A poem in wood

The chisel chops, splits and pares the wood in shapes a man knows but no one else understands and from his hands the shape he sees inside his mind’s reflective eye emerges from the pool of chips now swirled in frozen eddies on his bench top where he stops to take then make decisions from his long look.

The hands twist and he, the man, insists his passage through the wood until the shape he strives in seconds for becomes formed, fully shaped, yet born beneath the chisel’s cutting edge with one direct and forward thrust.

He rests, the man, and looks again inside the fibres no one else can see beneath his gazing eye and there he finds the pearl he’s looking for inside a swirling whorl and knows he this that one failed cut destroys the movement captured in his momentary glimpsing captured now within his eye.

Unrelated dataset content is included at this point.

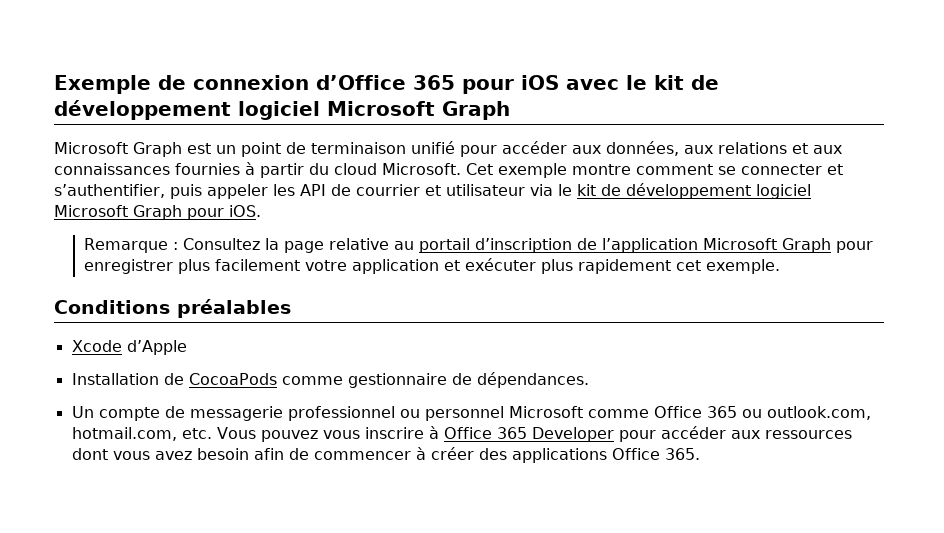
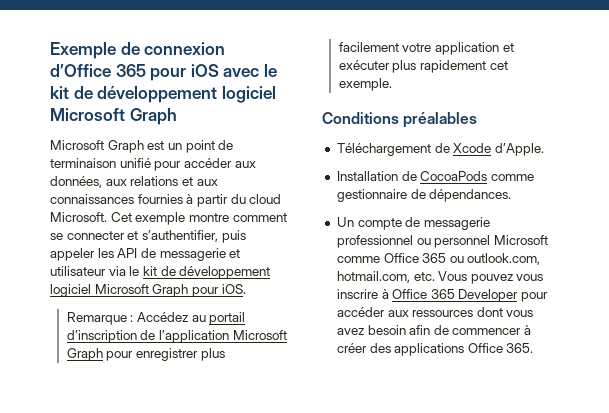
[356,184,420,196] courrier -> [159,248,226,261] messagerie
[182,238,389,253] Consultez la page relative -> [137,312,189,322] Accédez
[71,340,187,355] Xcode d’Apple -> [336,143,544,156] Téléchargement de Xcode d’Apple.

He stops, the man, the artisan, who knows the wood he’s working as he knows his hands and chisel and the mallet’s blow and enters in the depths of deep deep grain with pain his hands constrain and strain again, again.

The bevel rides the grain that presses evenly inside the rising wave of wood as if now surfing in the barreling tide a ride that no one else can know but surfers know and the man knows and others never ever know.

My chisel and the hammer rests, the voice is carved and so too the man rests, his work expressed in wood now speaks of inner quests in statements hitherto unknown and silent in the uncarved unshaped wood.